**What the exercise asks**
Bring together every line in the data that includes "example".

★ ★ ★ ★

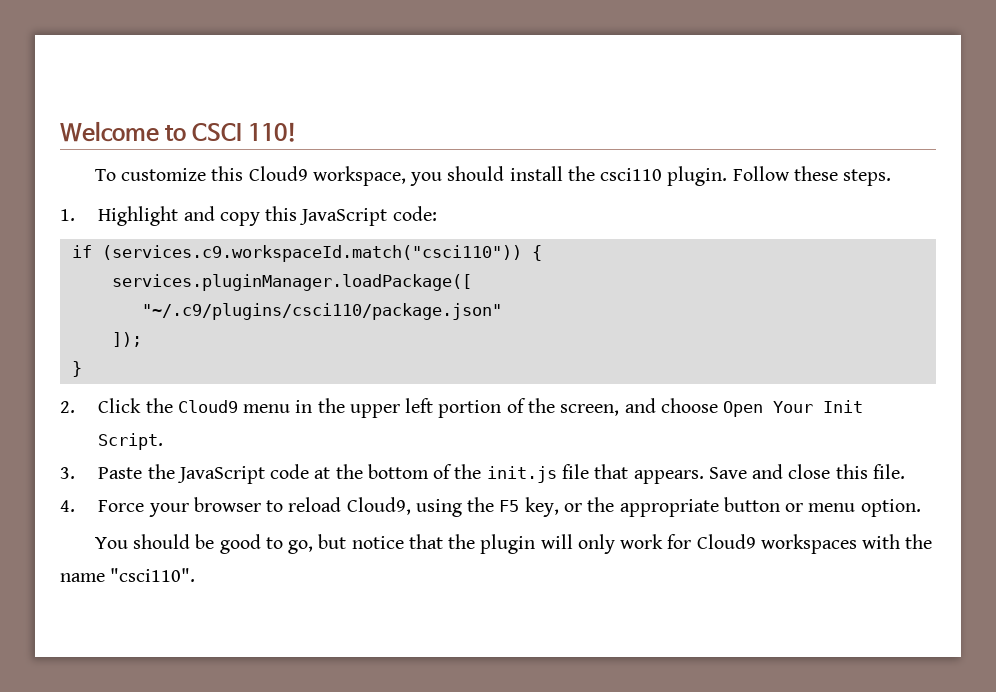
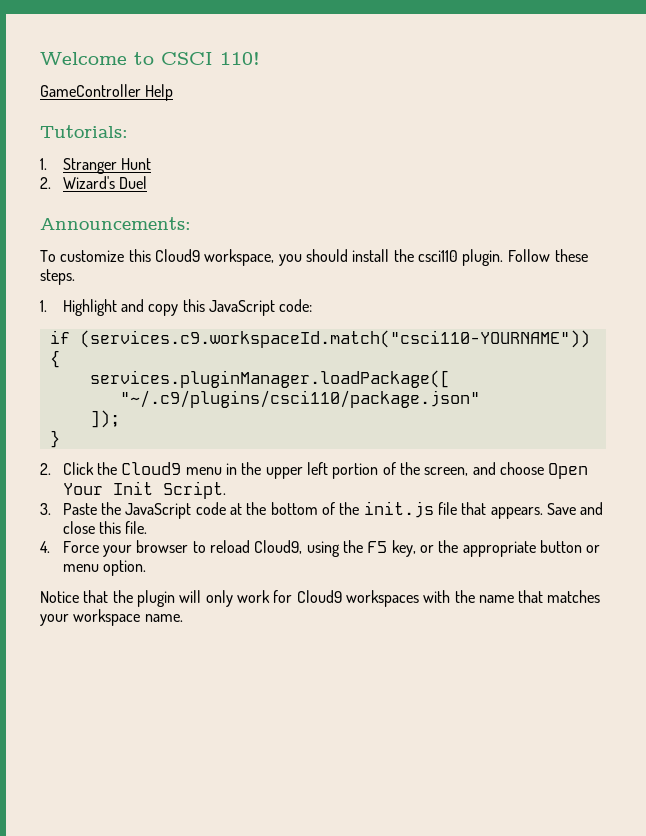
+ GameController Help
+ Tutorials:
+ 1. Stranger Hunt
+ 2. Wizard's Duel
+ Announcements:
- if (services.c9.workspaceId.match("csci110")) {
+ if (services.c9.workspaceId.match("csci110-YOURNAME")) {
- You should be good to go, but notice that the plugin will only work for Cloud9 workspaces with the name "csci110".
+ Notice that the plugin will only work for Cloud9 workspaces with the name that matches your workspace name.

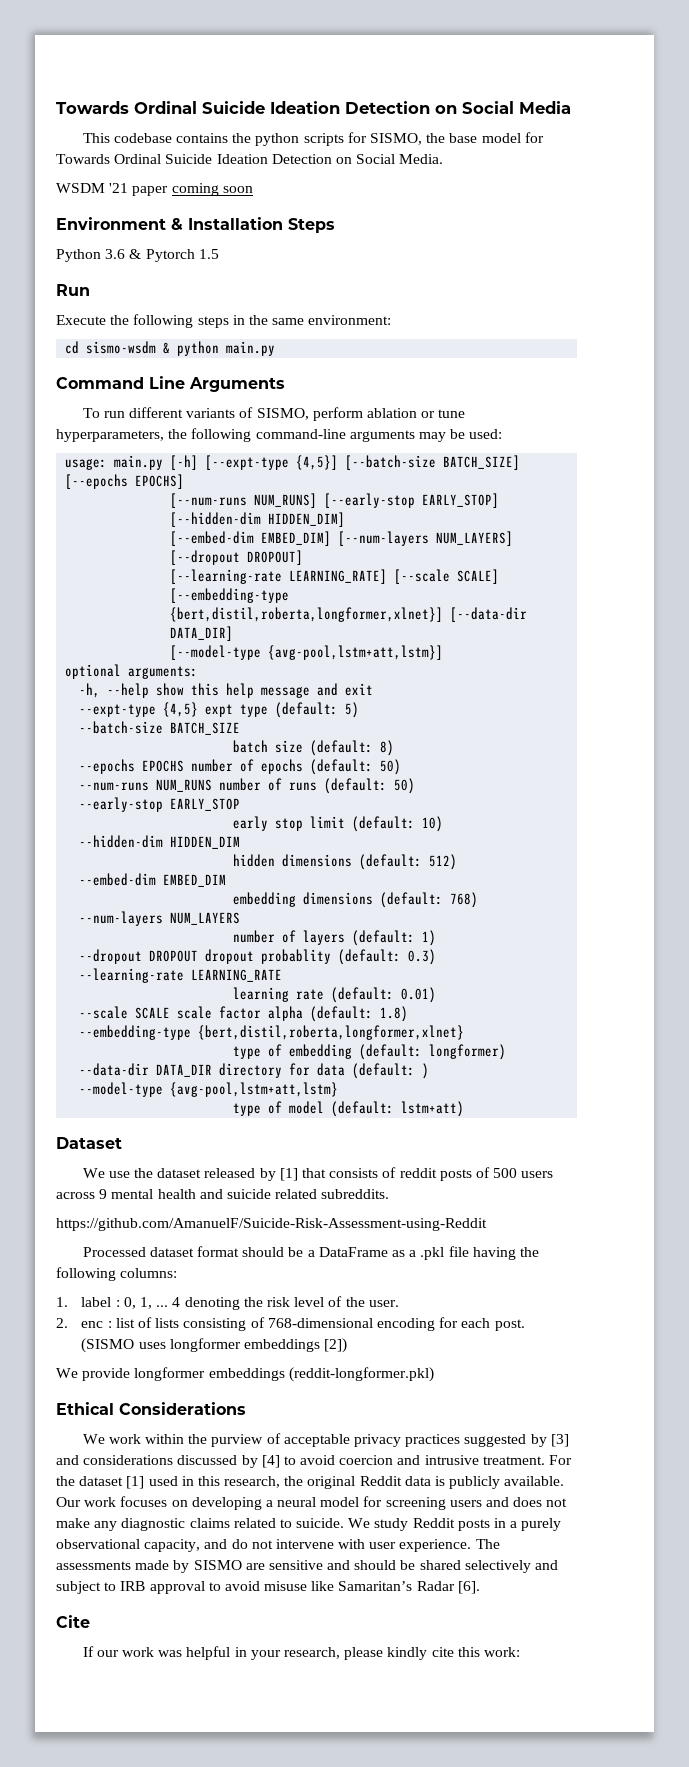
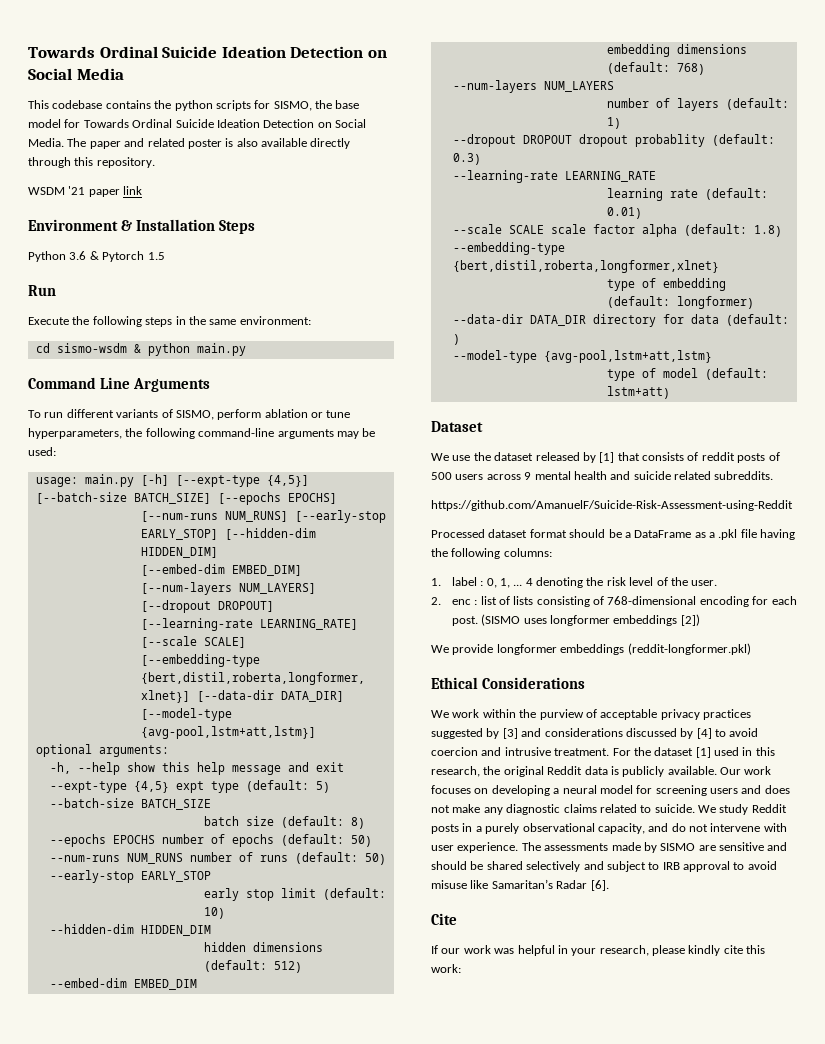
+ The paper and related poster is also available directly through this repository.
- WSDM '21 paper coming soon
+ WSDM '21 paper link

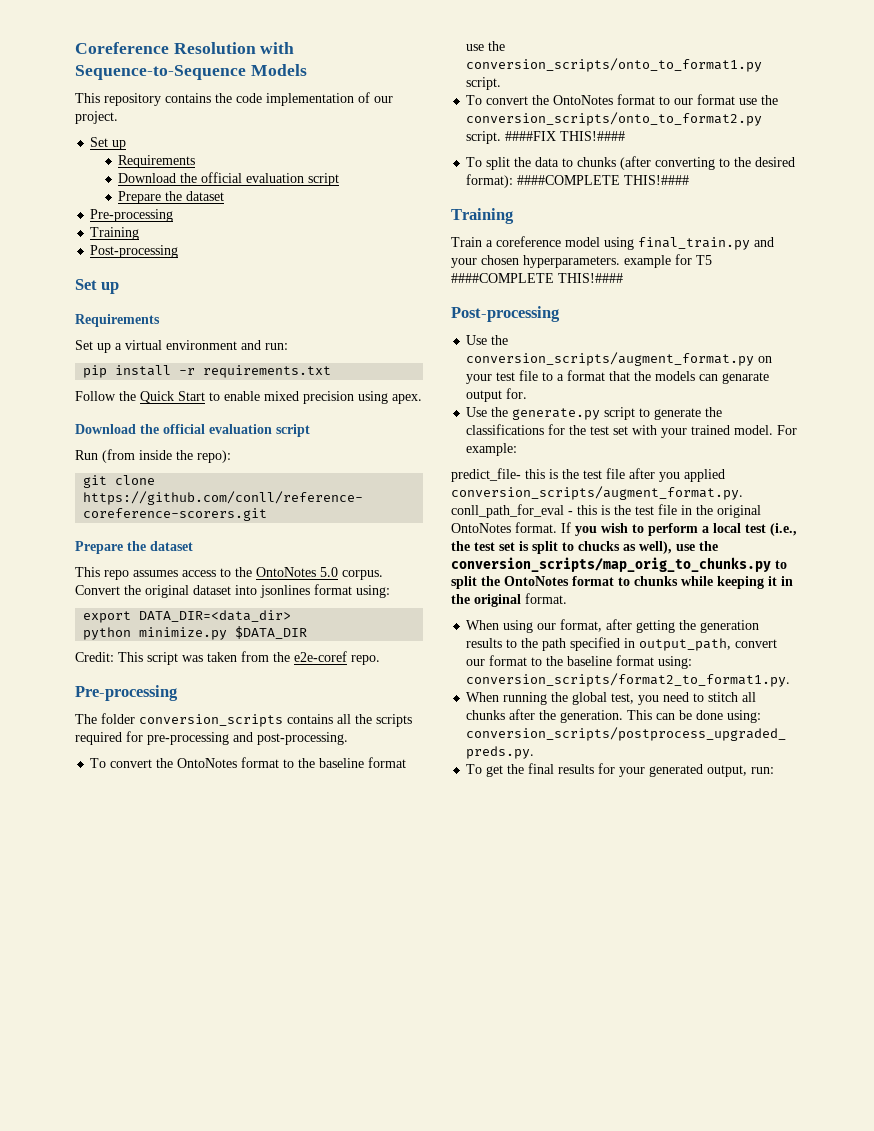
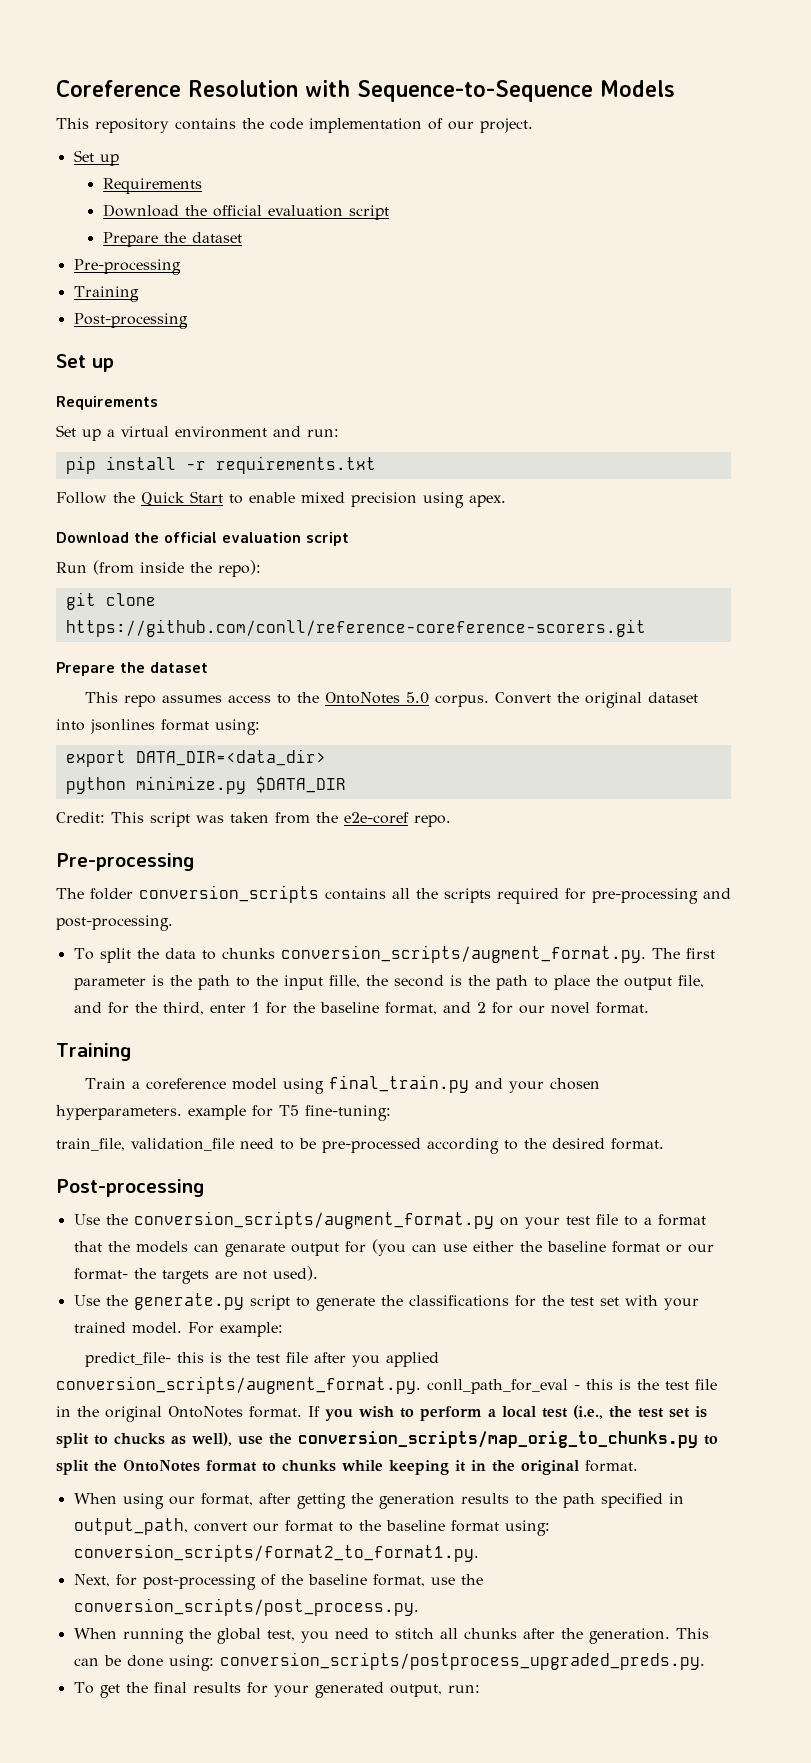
- To convert the OntoNotes format to the baseline format use the conversion_scripts/onto_to_format1.py script.
- To convert the OntoNotes format to our format use the conversion_scripts/onto_to_format2.py script. ####FIX THIS!####
- To split the data to chunks (after converting to the desired format): ####COMPLETE THIS!####
+ To split the data to chunks conversion_scripts/augment_format.py. The first parameter is the path to the input fille, the second is the path to place the output file, and for the third, enter 1 for the baseline format, and 2 for our novel format.
- Train a coreference model using final_train.py and your chosen hyperparameters. example for T5 ####COMPLETE THIS!####
+ Train a coreference model using final_train.py and your chosen hyperparameters. example for T5 fine-tuning:
+ train_file, validation_file need to be pre-processed according to the desired format.
- Use the conversion_scripts/augment_format.py on your test file to a format that the models can genarate output for.
+ Use the conversion_scripts/augment_format.py on your test file to a format that the models can genarate output for (you can use either the baseline format or our format- the targets are not used).
+ Next, for post-processing of the baseline format, use the conversion_scripts/post_process.py.

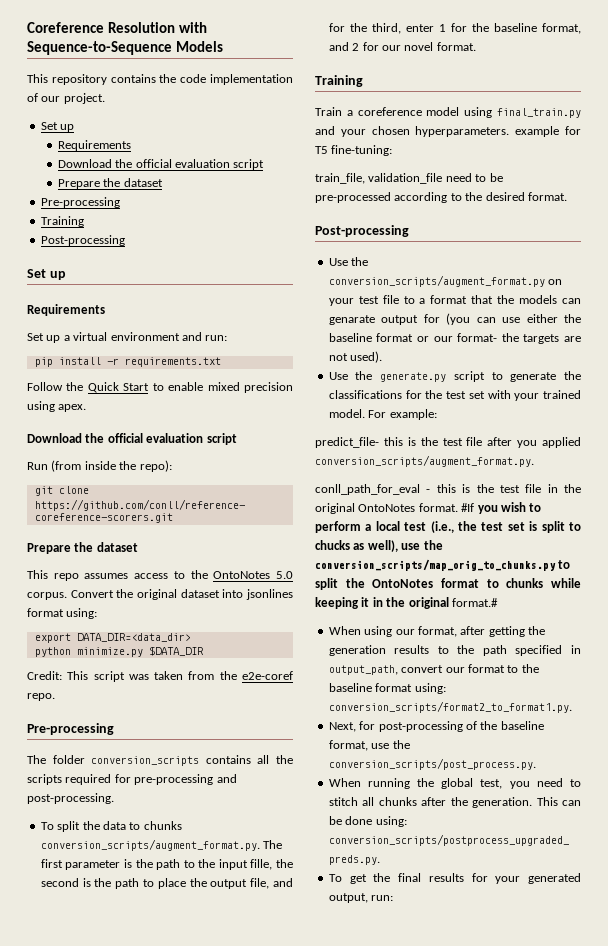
- predict_file- this is the test file after you applied conversion_scripts/augment_format.py. conll_path_for_eval - this is the test file in the original OntoNotes format.
+ predict_file- this is the test file after you applied conversion_scripts/augment_format.py.
+ conll_path_for_eval - this is the test file in the original OntoNotes format.
- If you wish to perform a local test (i.e., the test set is split to chucks as well), use the conversion_scripts/map_orig_to_chunks.py to split the OntoNotes format to chunks while keeping it in the original format.
+ #If you wish to perform a local test (i.e., the test set is split to chucks as well), use the conversion_scripts/map_orig_to_chunks.py to split the OntoNotes format to chunks while keeping it in the original format.#

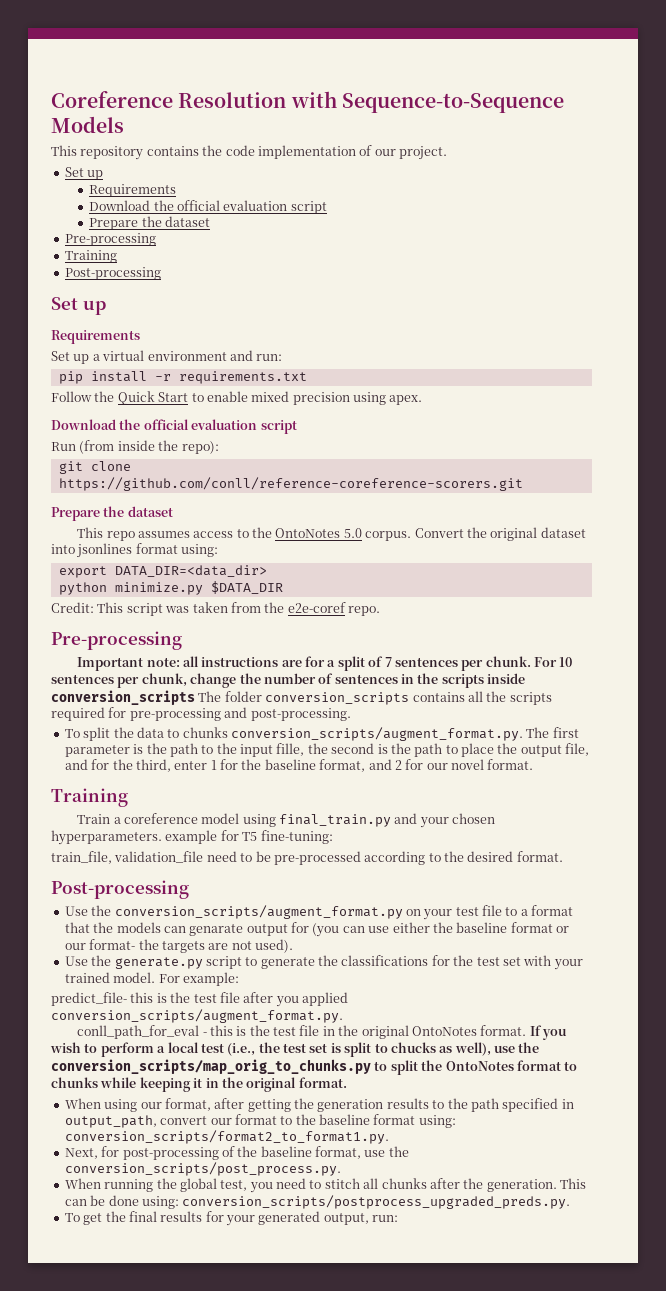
- The folder conversion_scripts contains all the scripts required for pre-processing and post-processing.
+ Important note: all instructions are for a split of 7 sentences per chunk. For 10 sentences per chunk, change the number of sentences in the scripts inside conversion_scripts The folder conversion_scripts contains all the scripts required for pre-processing and post-processing.
- #If you wish to perform a local test (i.e., the test set is split to chucks as well), use the conversion_scripts/map_orig_to_chunks.py to split the OntoNotes format to chunks while keeping it in the original format.#
+ If you wish to perform a local test (i.e., the test set is split to chucks as well), use the conversion_scripts/map_orig_to_chunks.py to split the OntoNotes format to chunks while keeping it in the original format.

★ ★ ★ ★

**Your solution**
- Train a coreference model using final_train.py and your chosen hyperparameters. example for T5 ####COMPLETE THIS!####
+ Train a coreference model using final_train.py and your chosen hyperparameters. example for T5 fine-tuning:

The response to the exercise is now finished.